The Norrland Signal Battalion (Norrlands signalbataljon), designated Signbat/I 19, originally Norrland Signal Corps (Norrlands signalkår), designated S 3, was a Swedish Army signal unit, one of the few new formations raised in the 20th century. It was disbanded in 2005. The unit was garrisoned in Norrbotten.

== History ==
The unit has its origins in a 1915 detached company, Field Telegraph Corps' Detachment in Boden, of the Field Telegraph Corps that was garrisoned in Boden. The company gained the designation Ing 3 det (3rd Engineer Regiment, detachment). The detachment was incorporated into Boden Engineer Corps in 1925, but was split off and formed Boden Signal Company with designation S 1 B in 1937.

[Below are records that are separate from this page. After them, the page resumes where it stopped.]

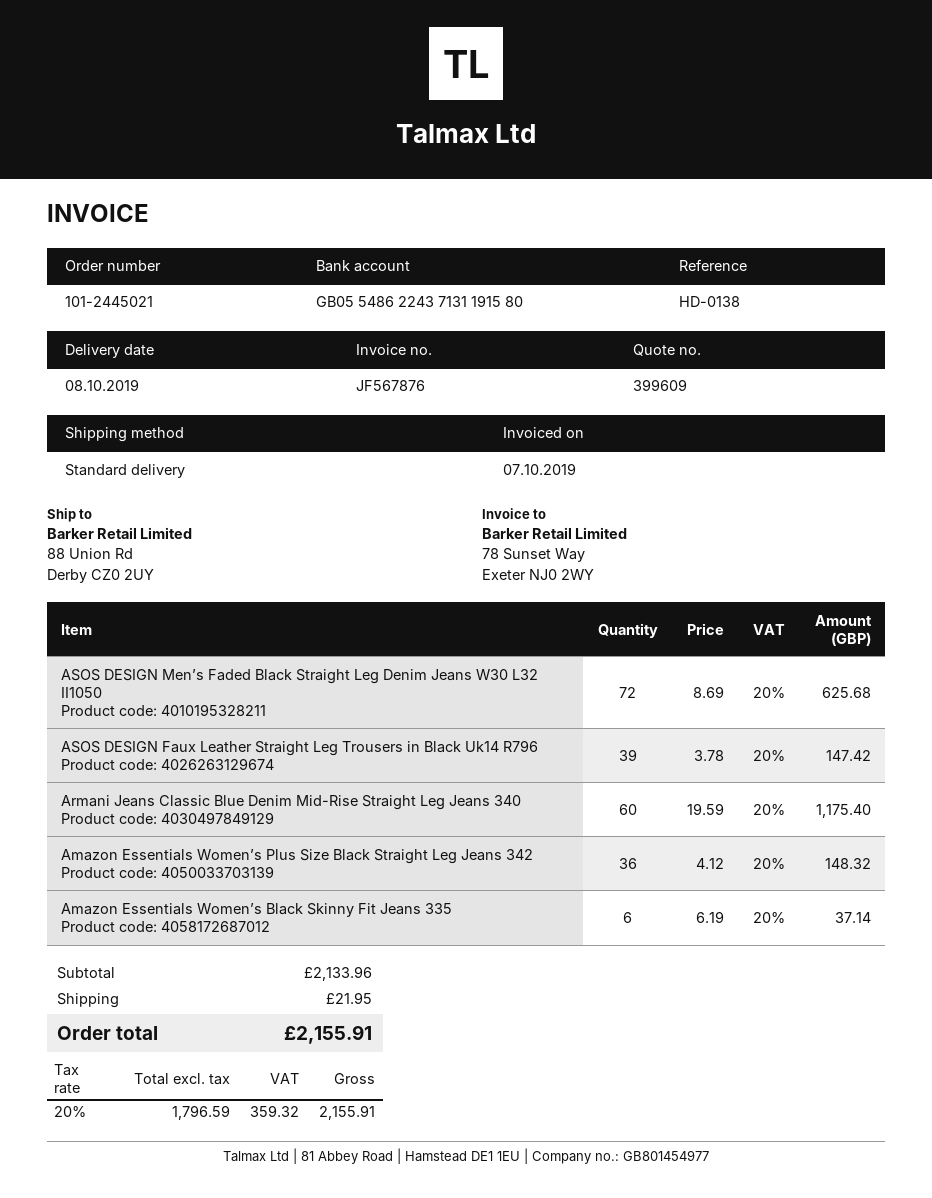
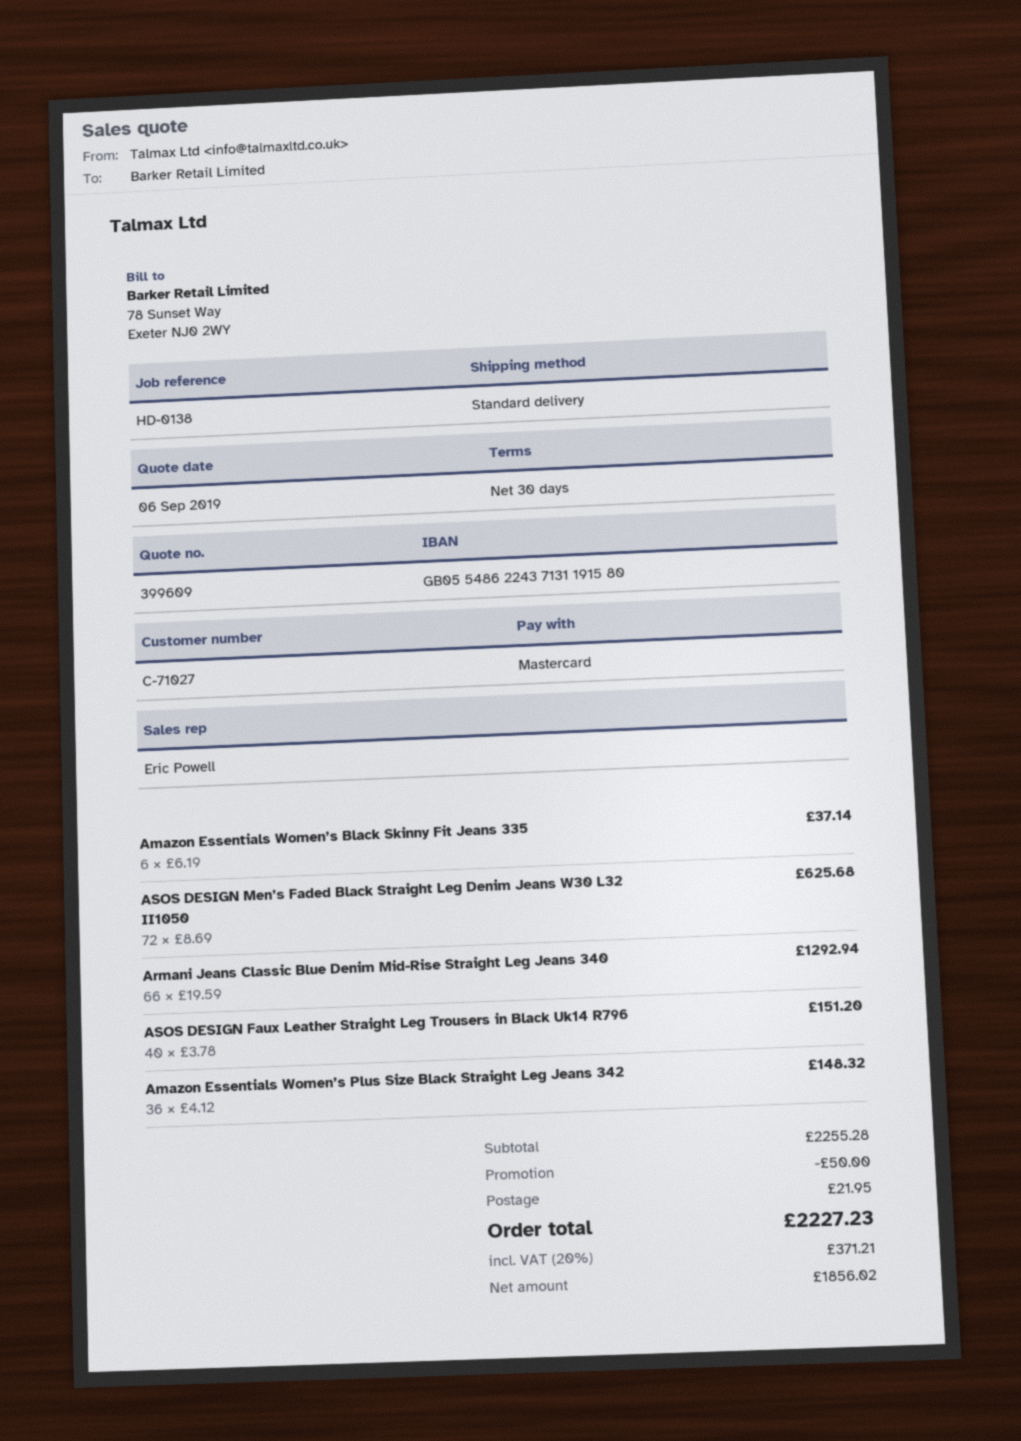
ASOS DESIGN Faux Leather Straight Leg Trousers in Black Uk14 R796: 39 x 3.78 = 147.42 -> 40 x 3.78 = 151.20
Armani Jeans Classic Blue Denim Mid-Rise Straight Leg Jeans 340: 60 x 19.59 = 1175.40 -> 66 x 19.59 = 1292.94
subtotal: 2133.96 -> 2255.28
discount: none -> 50.00
net: 1796.59 -> 1856.02
tax: 20% = 359.32 -> 20% = 371.21
total: 2155.91 -> 2227.23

The company was in 1954 upgraded to a separate battalion, and gained the designation S 3 (3rd Signal Regiment) in 1955. The battalion was renamed Norrland Signal Battalion soon after, and was upgraded to a regiment with the name Norrland Signal Regiment in 1987 but downgraded to a battalion-size unit again in 1994. In 2000, the battalion became one of five battalions in Norrbotten Regiment, regaining its old name, but not the designation S 3 it originally had, even though it was still in common use. The battalion was disbanded in 2005.

== Campaigns ==
- None

== Organisation ==
- ?

==Heraldry and traditions==

===Colours, standards and guidons===
The unit presents one colour. It was presented to the then Royal Norrland Signals Battalion (S 3) in Boden by His Majesty the King Gustaf VI Adolf on 28 July 1961. It was used as regimental colour by S 3 until 1 July 2000. The colour may be used according to the decisions of CO I 19. The colour is drawn by Brita Grep and embroidered by hand in insertion technique by the company Libraria. Blazon: "On blue cloth in the centre the lesser coat of arms of Sweden, three yellow crowns placed two and one. In the first corner a mullet with a cluster of rays, all yellow. In the lower part of this placed upon a cluster of yellow bolts, the provincial coat of arms of Västerbotten; azure powdered with estoiles or, a reindeer at speed argent armed and langued gules. The shield ensigned with a royal crown proper."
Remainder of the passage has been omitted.